--- Available data Enclosed Below ---
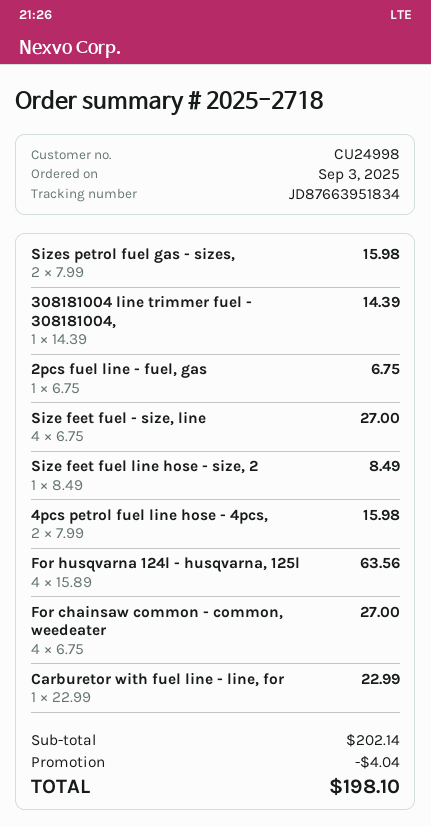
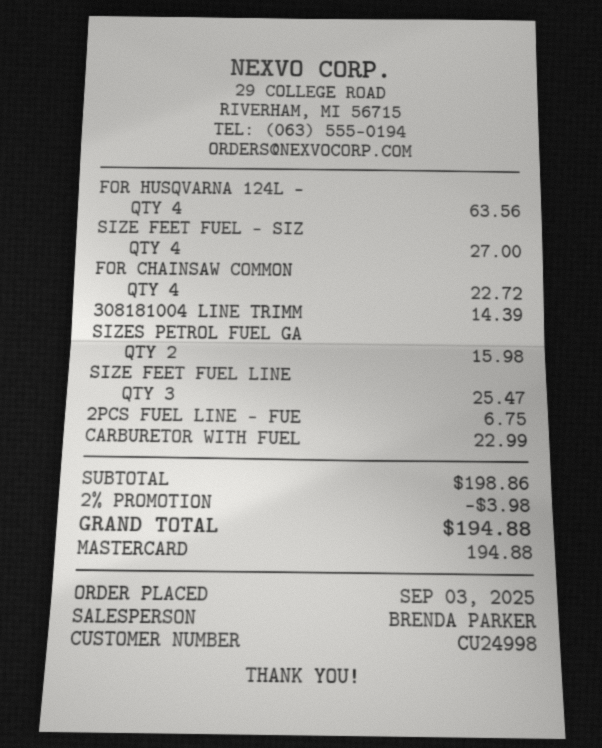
Size feet fuel line hose - size, 2: 1 for 8.49 -> 3 for 25.47
4pcs petrol fuel line hose - 4pcs,: 2 for 15.98 -> none
For chainsaw common - common, weedeater: 4 for 27.00 -> 4 for 22.72
subtotal: 202.14 -> 198.86
discount: 4.04 -> 3.98
total: 198.10 -> 194.88

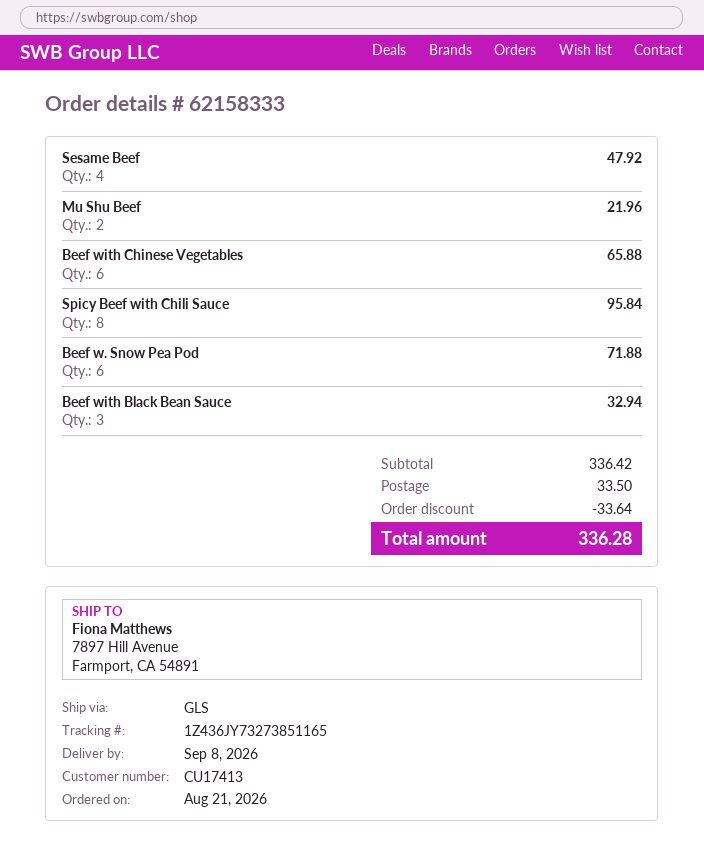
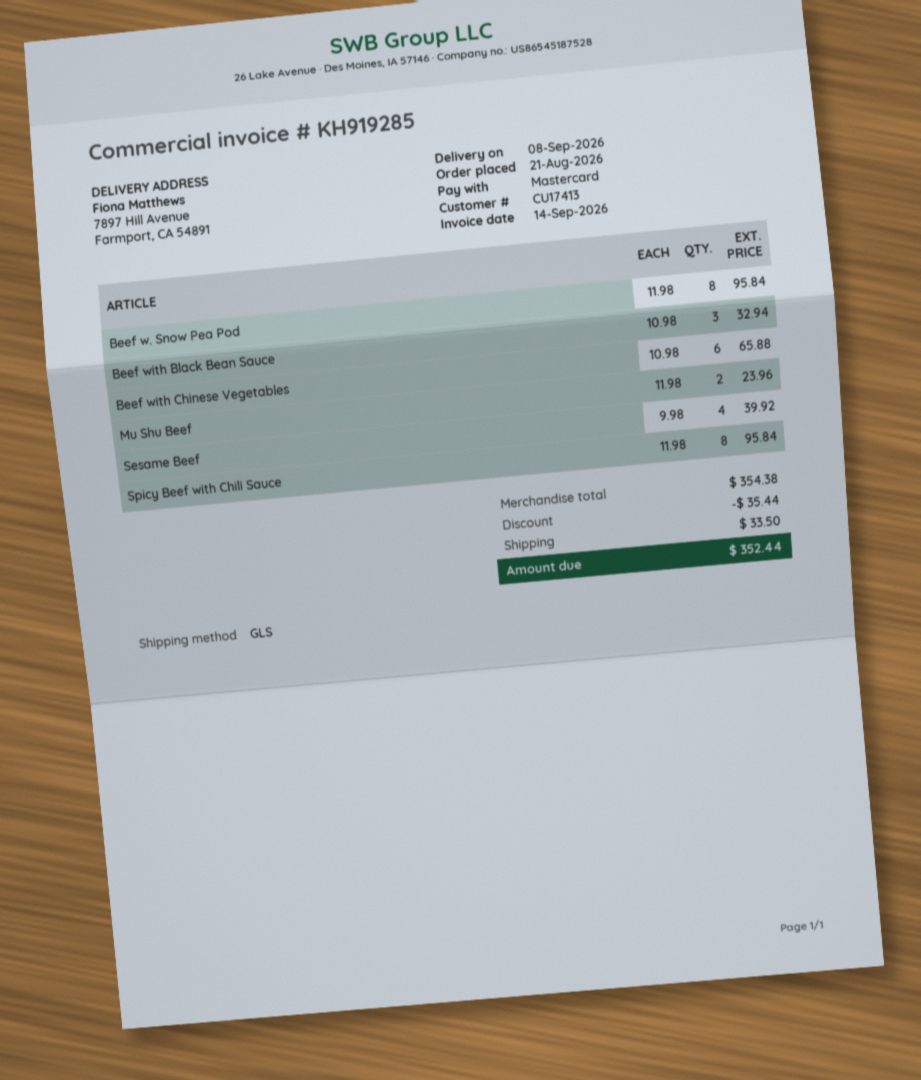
Sesame Beef: 4 for 47.92 -> 4 for 39.92
Mu Shu Beef: 2 for 21.96 -> 2 for 23.96
Beef w. Snow Pea Pod: 6 for 71.88 -> 8 for 95.84
subtotal: 336.42 -> 354.38
discount: 33.64 -> 35.44
total: 336.28 -> 352.44

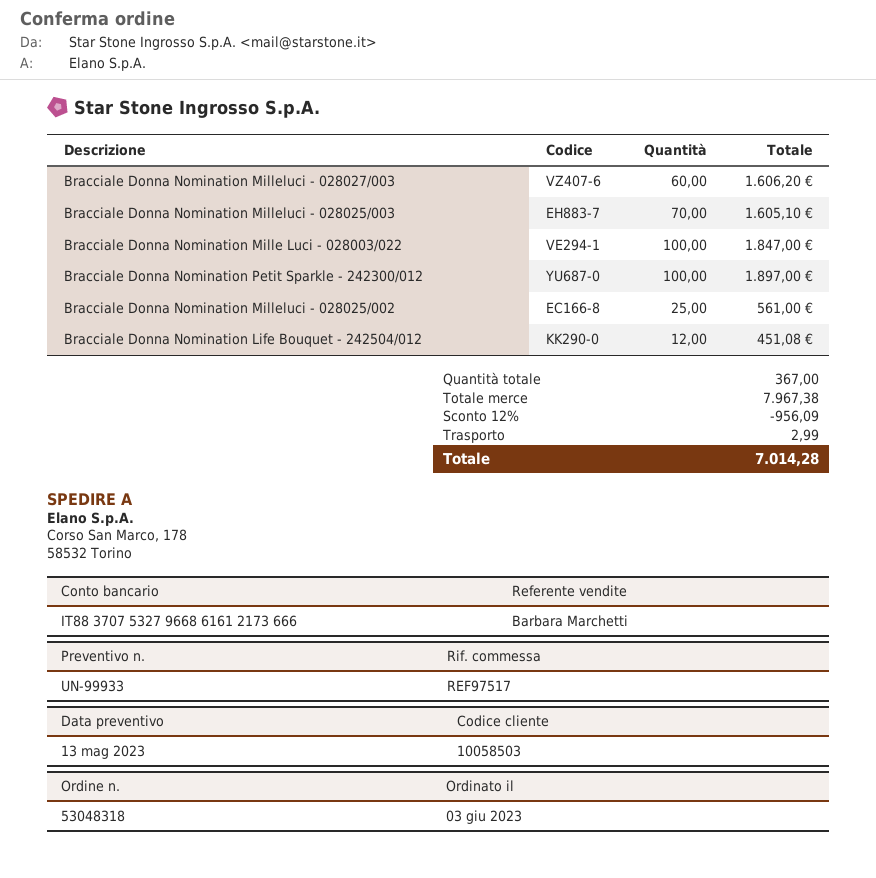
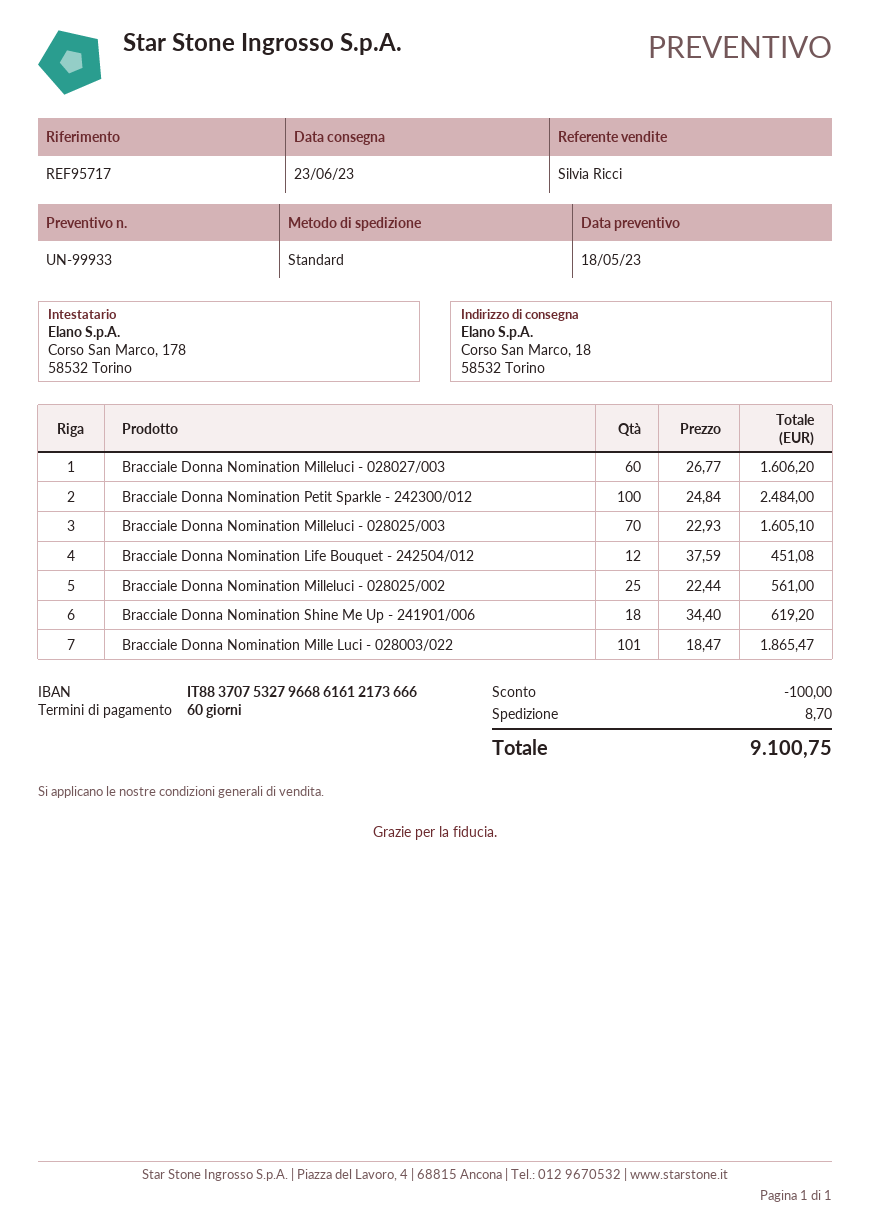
quote date: 2023-05-13 -> 2023-05-18
reference: REF97517 -> REF95717
sales rep: Barbara Marchetti -> Silvia Ricci
ship to: Corso San Marco, 178, 58532 Torino -> Corso San Marco, 18, 58532 Torino
Bracciale Donna Nomination Mille Luci - 028003/022: 100 for 1847.00 -> 101 for 1865.47
Bracciale Donna Nomination Petit Sparkle - 242300/012: 100 for 1897.00 -> 100 for 2484.00
Bracciale Donna Nomination Shine Me Up - 241901/006: none -> 18 for 619.20
discount: 956.09 -> 100.00
shipping: 2.99 -> 8.70
total: 7014.28 -> 9100.75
--- End of Enclosed Available data ---
> Required work:
Pictures are to be omitted. The lines from the line holding "discount: 4.04 -> 3.98" through the closing line of the data above are to be set down exactly, and nothing more.

> Answer to the exercise:
discount: 4.04 -> 3.98
total: 198.10 -> 194.88

Sesame Beef: 4 for 47.92 -> 4 for 39.92
Mu Shu Beef: 2 for 21.96 -> 2 for 23.96
Beef w. Snow Pea Pod: 6 for 71.88 -> 8 for 95.84
subtotal: 336.42 -> 354.38
discount: 33.64 -> 35.44
total: 336.28 -> 352.44

quote date: 2023-05-13 -> 2023-05-18
reference: REF97517 -> REF95717
sales rep: Barbara Marchetti -> Silvia Ricci
ship to: Corso San Marco, 178, 58532 Torino -> Corso San Marco, 18, 58532 Torino
Bracciale Donna Nomination Mille Luci - 028003/022: 100 for 1847.00 -> 101 for 1865.47
Bracciale Donna Nomination Petit Sparkle - 242300/012: 100 for 1897.00 -> 100 for 2484.00
Bracciale Donna Nomination Shine Me Up - 241901/006: none -> 18 for 619.20
discount: 956.09 -> 100.00
shipping: 2.99 -> 8.70
total: 7014.28 -> 9100.75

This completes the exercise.